FRANCFORT (Reuters) - Les responsables de la Banque centrale européenne sont prêts à se pencher lors de leur prochaine réunion sur la façon dont le coût de l'emprunt est mesuré dans la zone euro avec l'impact économique de la pandémie, faute d'être parvenus à un terrain d'entente sur la question cette semaine, ont déclaré quatre sources à Reuters.

La BCE s'est engagée à maintenir des "conditions de financement favorables" pour aider l'union monétaire à surmonter les répercussions économiques de la pandémie due au coronavirus mais sans jamais préciser comment elles étaient mesurées.

La question est pourtant capitale car elle détermine le montant des achats d'obligations dans le cadre du plan de lutte contre la crise, un sujet qui fait l'objet de spéculations après des déclarations jeudi de Christine Lagarde, la présidente de la banque centrale, sur la possibilité que la BCE n'utilise pas la totalité des 1.850 milliards d'euros alloués à son programme PEPP.

Les dirigeants de la BCE participeront à un séminaire lors de leur réunion des 10 et 11 mars pour étudier quels indicateurs devraient être inclus dans le calcul du coût de l'emprunt, s'ils devraient être examinés individuellement ou compilés dans un indice et comment ils devraient être communiqués, si tant est qu'ils le soient, ont déclaré les sources.

Tous ne sont pas convaincus du mérite d'un indice, de peur d'avoir les mains liées et de ne pas pouvoir étudier d'autres signes avant-coureurs de tensions sur l'économie, a déclaré une source.

Et l'idée de rendre cette information publique rend également beaucoup de gens nerveux à la lumière de l'histoire récente, ont ajouté certaines des sources.

PLUS DE QUESTIONS QUE DE RÉPONSES

Mario Draghi, ancien président de la BCE, s'était fait prendre à son propre piège est élevant au rang de facteur privilégié de la BCE un indicateur de marché des anticipations d'inflation à long terme, qui est devenu une obsession pour les acteurs financiers et a finalement vu sa valeur informative se réduire.

Un porte-parole de la BCE a refusé de commenter l'information.

Christine Lagarde a soulevé plus de questions que de réponses jeudi, lorsqu'elle a déclaré que la BCE ne se contentait pas d'examiner le marché obligataire mais qu'elle procédait plutôt à une "évaluation holistique" de "multiples indicateurs", sans en dire plus.

Elle s'est efforcée de repousser les rumeurs selon lesquelles la BCE s'emploie activement à plafonner les rendements obligataires ou les écarts de taux mais n'a pas pu rentrer dans des détails en raison de l'absence de consensus lors de la réunion du conseil des gouverneurs malgré d'intenses débats, ont indiqué les sources.

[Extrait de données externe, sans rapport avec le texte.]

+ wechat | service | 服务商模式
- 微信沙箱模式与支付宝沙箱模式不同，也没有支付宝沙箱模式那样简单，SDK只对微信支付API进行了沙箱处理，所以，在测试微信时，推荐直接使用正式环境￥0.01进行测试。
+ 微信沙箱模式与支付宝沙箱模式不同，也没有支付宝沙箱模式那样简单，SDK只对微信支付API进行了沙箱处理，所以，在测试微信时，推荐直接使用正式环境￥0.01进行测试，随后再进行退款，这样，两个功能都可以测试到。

Des divergences existent aussi sur la question de savoir si l'économie de la zone euro reste confrontée à des "risques baissiers" prédominants, les plus optimistes étant minoritaires, toujours selon les sources.

Certains responsables de la BCE estiment que les écarts de rendements obligataires et les taux des prêts bancaires sont les deux indicateurs les plus pertinents à l'heure actuelle, selon une source.

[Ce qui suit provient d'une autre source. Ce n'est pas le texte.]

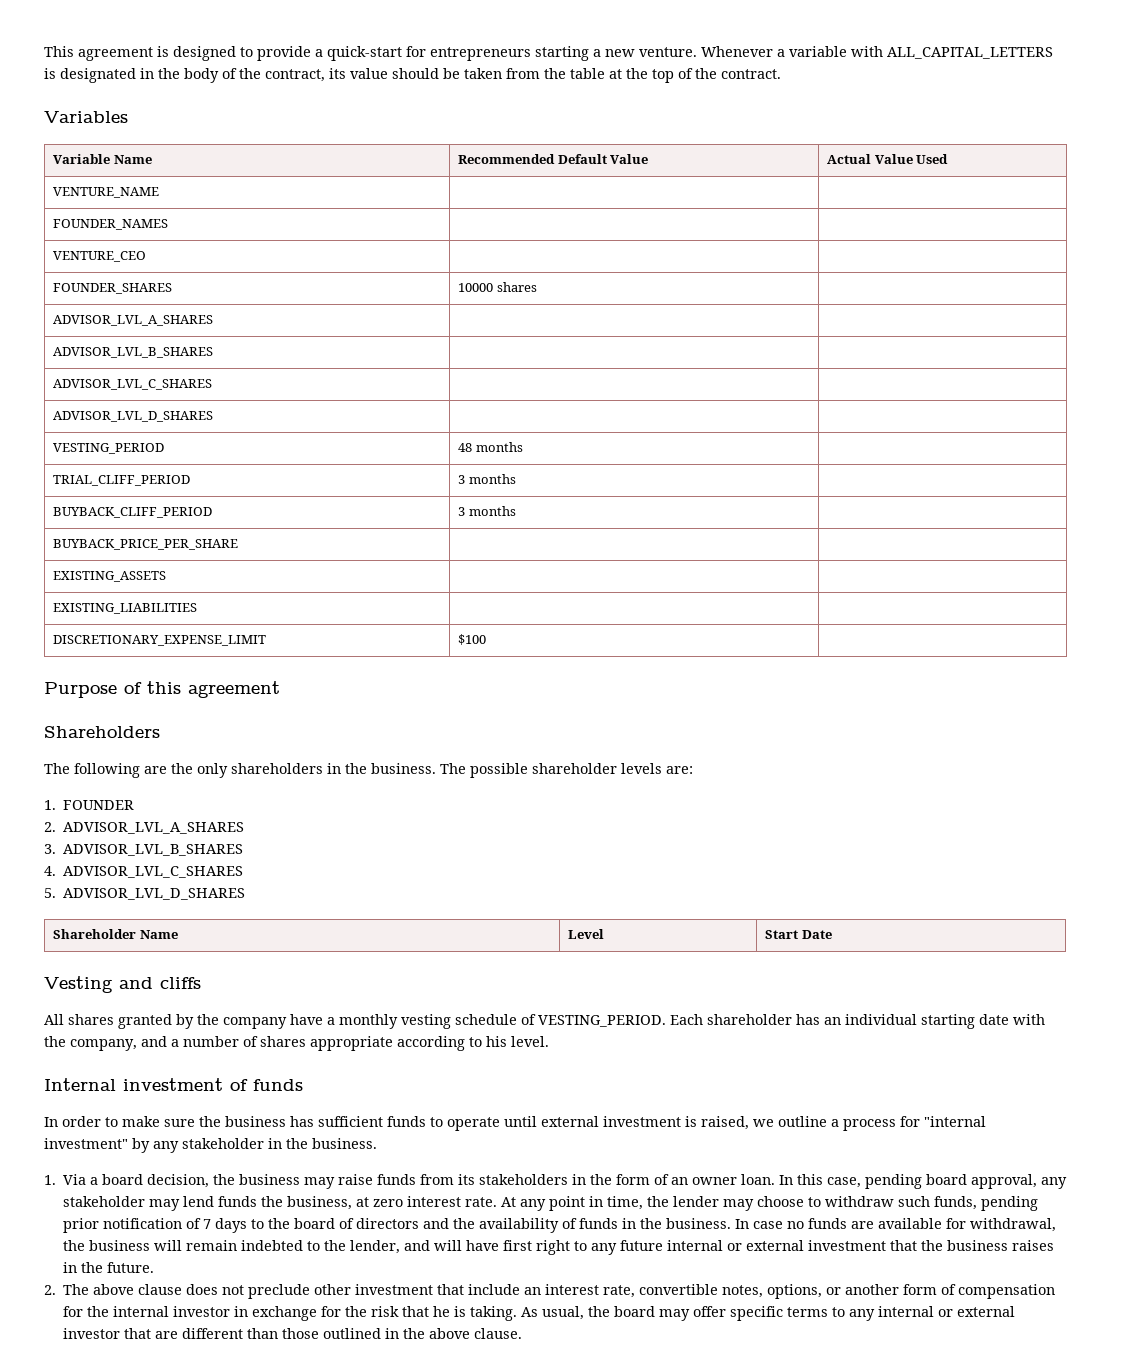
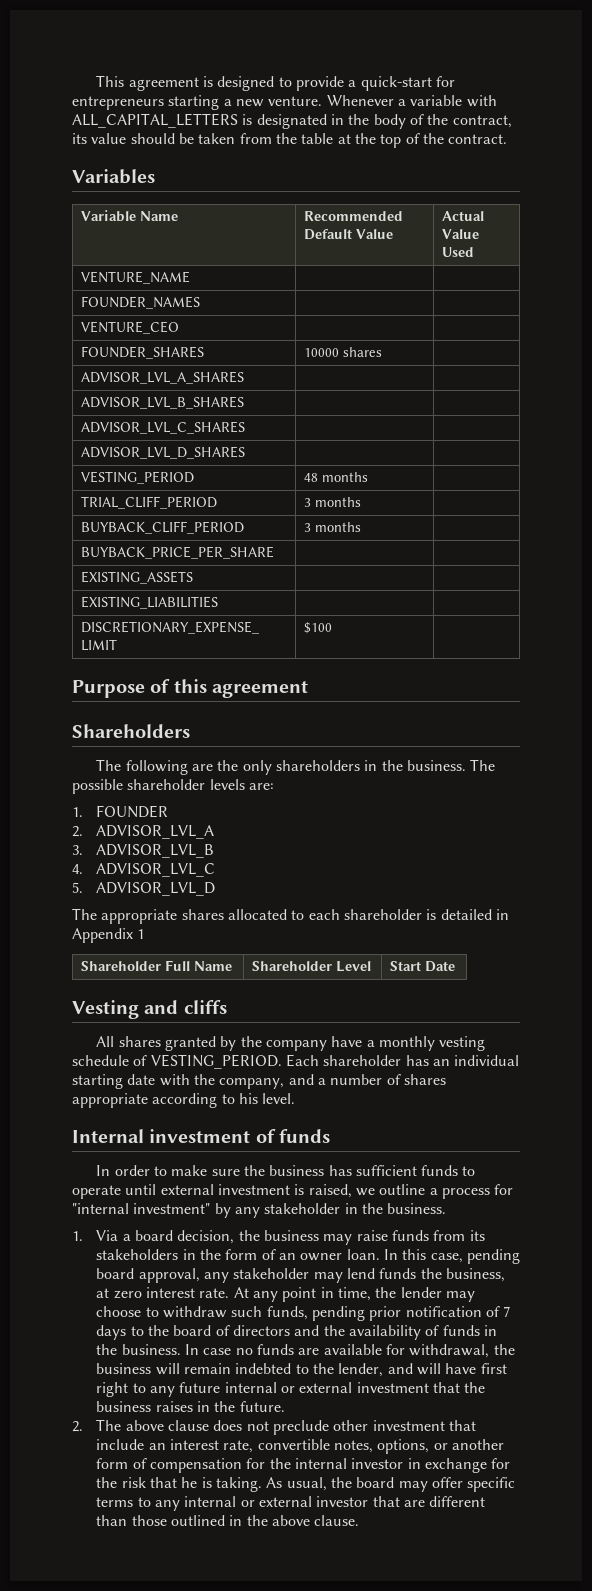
- 2. ADVISOR_LVL_A_SHARES
+ 2. ADVISOR_LVL_A
- 3. ADVISOR_LVL_B_SHARES
+ 3. ADVISOR_LVL_B
- 4. ADVISOR_LVL_C_SHARES
+ 4. ADVISOR_LVL_C
- 5. ADVISOR_LVL_D_SHARES
- Shareholder Name | Level | Start Date
+ 5. ADVISOR_LVL_D
+ The appropriate shares allocated to each shareholder is detailed in Appendix 1
+ Shareholder Full Name | Shareholder Level | Start Date

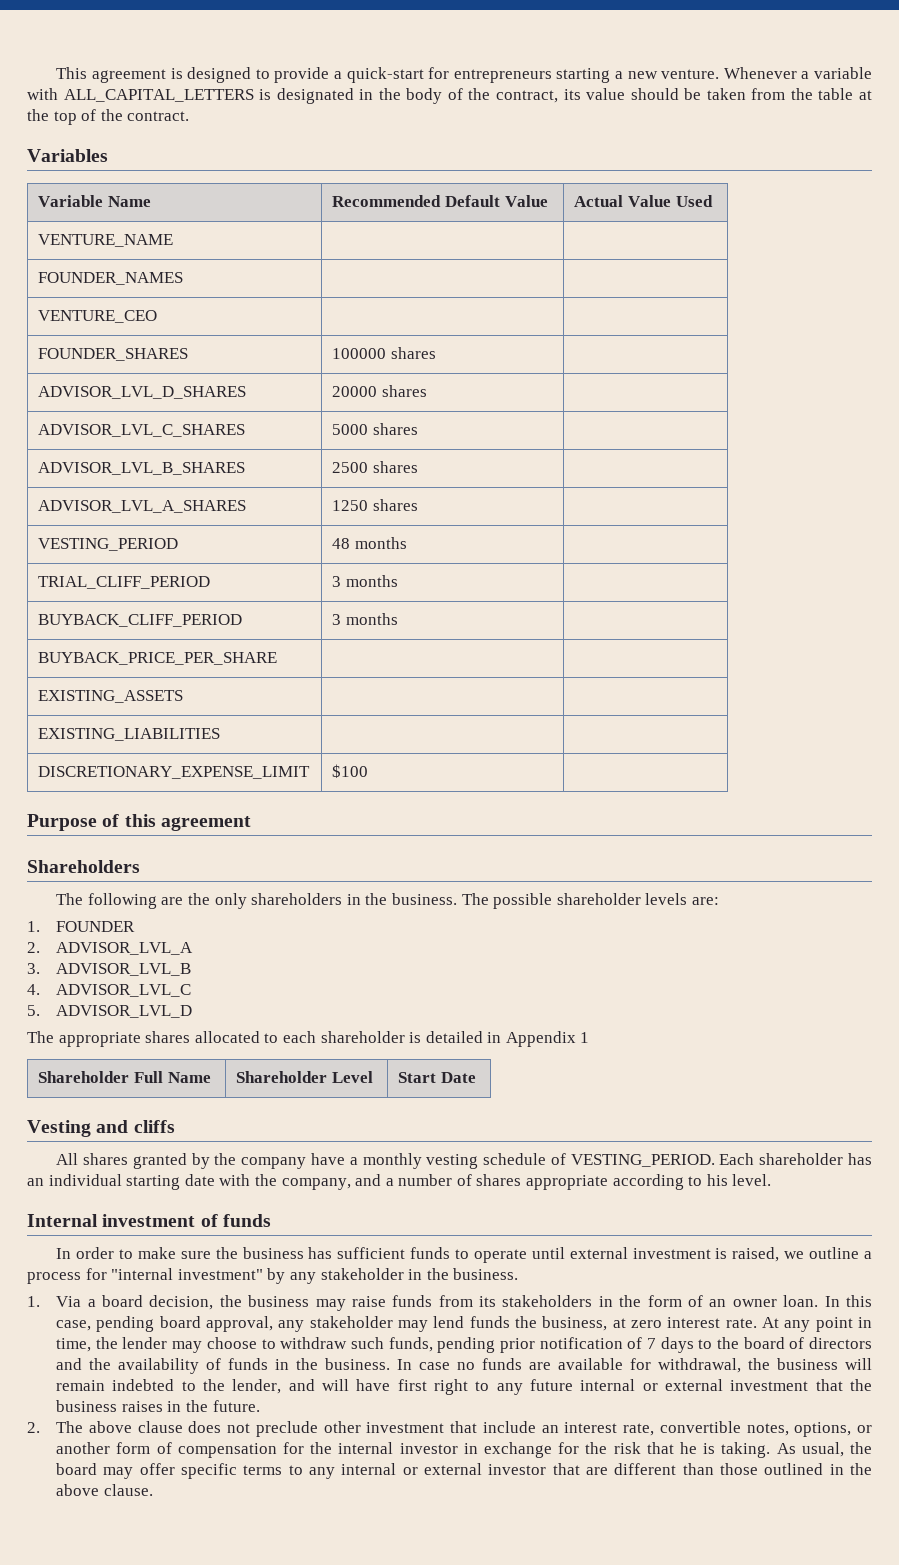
- FOUNDER_SHARES | 10000 shares |
+ FOUNDER_SHARES | 100000 shares |
+ ADVISOR_LVL_D_SHARES | 20000 shares |
+ ADVISOR_LVL_C_SHARES | 5000 shares |
+ ADVISOR_LVL_B_SHARES | 2500 shares |
- ADVISOR_LVL_A_SHARES | |
- ADVISOR_LVL_B_SHARES | |
- ADVISOR_LVL_C_SHARES | |
- ADVISOR_LVL_D_SHARES | |
+ ADVISOR_LVL_A_SHARES | 1250 shares |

Ces deux éléments ont effectivement été les seuls indicateurs mentionnés par Christine Lagarde au cours de sa conférence de presse, ce qui n'a pas suffi à rassurer les investisseurs, le "spread" entre rendements italiens et allemands se creusant.

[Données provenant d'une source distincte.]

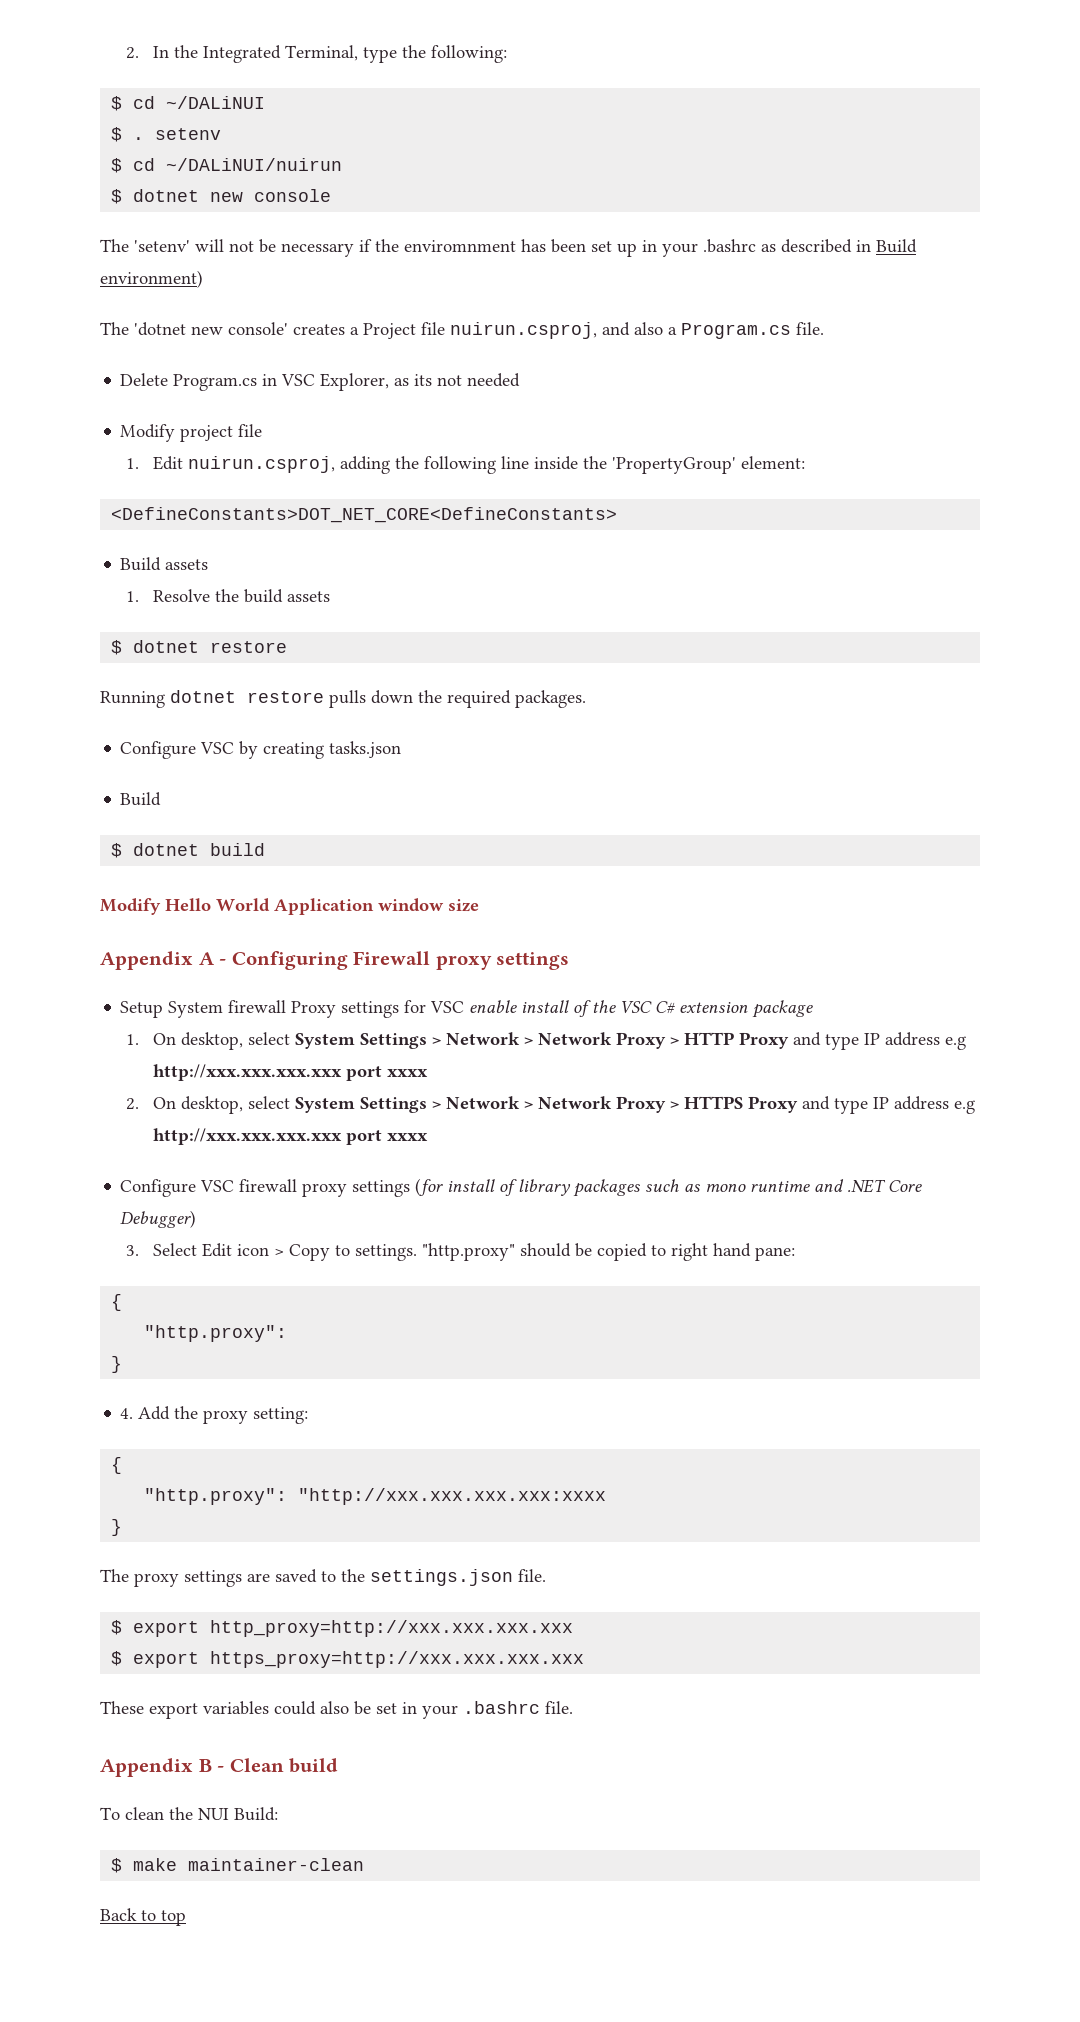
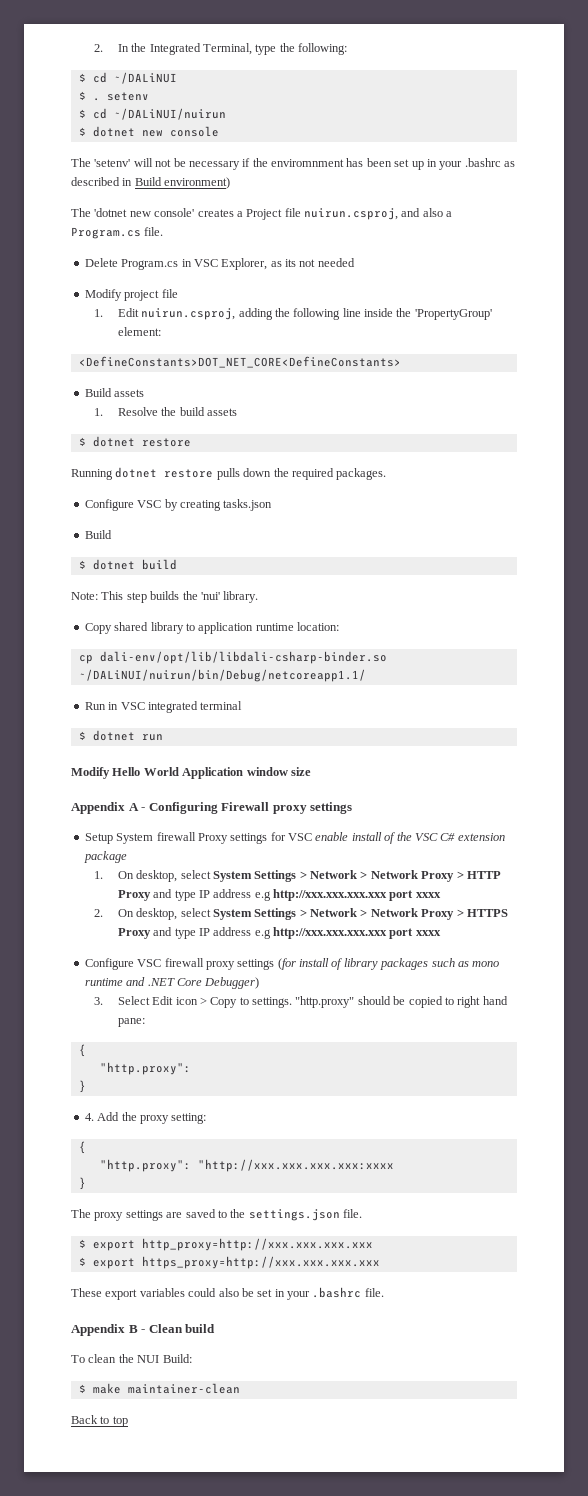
+ Note: This step builds the 'nui' library.
+ Copy shared library to application runtime location:
+ cp dali-env/opt/lib/libdali-csharp-binder.so ~/DALiNUI/nuirun/bin/Debug/netcoreapp1.1/
+ Run in VSC integrated terminal
+ $ dotnet run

"Si des conditions de financement favorables peuvent être maintenues avec des flux d'achats d'actifs qui n'épuisent pas l'enveloppe sur l'horizon d'achats du PEPP, l'enveloppe n'aura pas besoin d'être utilisée en totalité", a expliqué jeudi Christine Lagarde.

Les sources ont toutefois signalé que cette déclaration ne devait pas être perçue comme un nouveau signal politique parce que Christine Lagarde avait déjà tenu des propos similaires en décembre et que l'inclusion de cette formule dans le communiqué accompagnant les décisions de la BCE n'a pas été discutée par le conseil des gouverneurs.